We should always remember, though, that all these
Pentagon offices could work together on any problem; the
location of their "desk" only fixes a "chain of
command". When the SIGN project began hinting at a
possible extraterrestrial "estimate" on UFOs, many in
the Pentagon apparently thought that was unwise (to put
it mildly), and Boggs was assigned (with consultancy
from US Naval intelligence) to write an opposing
estimate. [ AIR 100-203-79.]. When the SIGN
extraterrestrial estimate formally reached Director of
Intelligence General Charles Cabell's office, there was
a document to challenge it. This occasioned an actual
intelligence "shoot-out" of sorts between the two camps
held in November 1948 at the National Bureau of
Standards with Boggs defending his side against SIGN.
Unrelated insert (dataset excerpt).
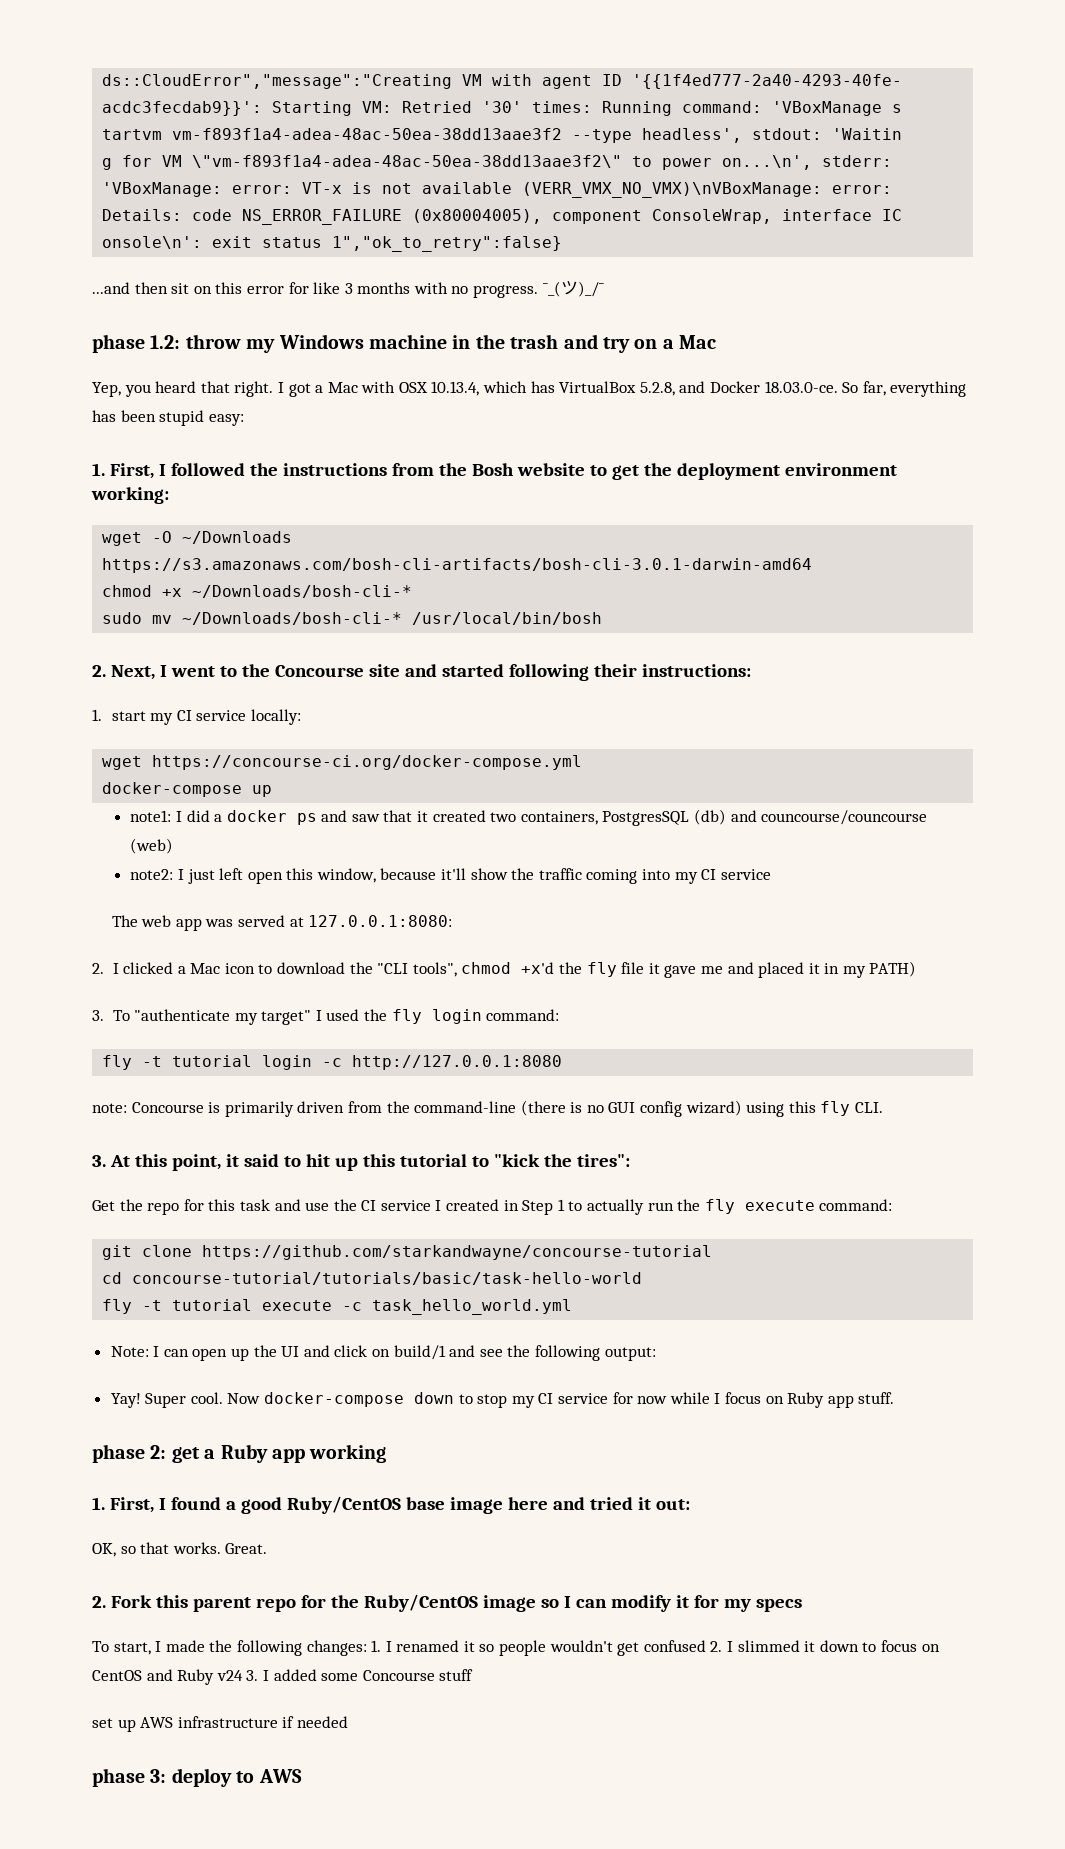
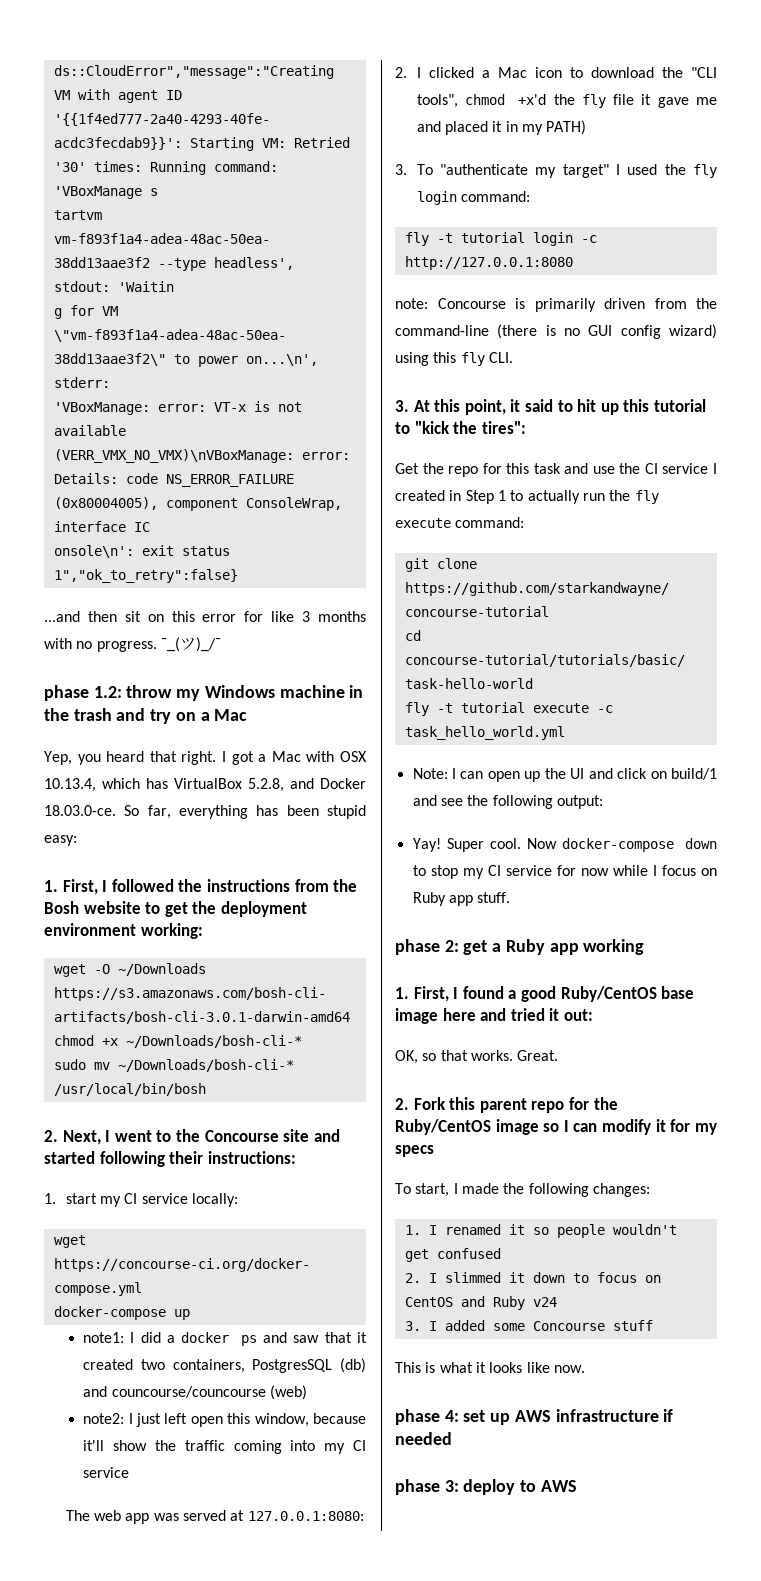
(367, 1648) none -> (650, 1190) //
(706, 1646) none -> (501, 1253) //
(243, 1675) none -> (557, 1302) //
(474, 1675) none -> [395,1362,585,1373] [395,1409,459,1425] This is what it looks like now. // phase 4:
SIGN lost that battle, and the idea that the USAF would
proceed with the hypothesis that UFOs were
extraterrestrial never was the leading theory again (
This includes the "glory days" of 1952, when although
some persons in USAF intelligence thought that UFOs
might well be ET, the organization certainly did not
broadcast that as a primary hypothesis on any wider
scale, as it would have been within the military if the
SIGN estimate had prevailed ) . Post this meeting, it
was generally Boggs' job to write Pentagon responses to
things as they emerged in the now-negative Grudge era.
Keyhoe documents some of this in his Flying Saucers are
Real. Ultimately Boggs moved on and this desk became the
location of a much more UFO-friendly Dewey Fournet
[after brief occupancy by a station-keeper].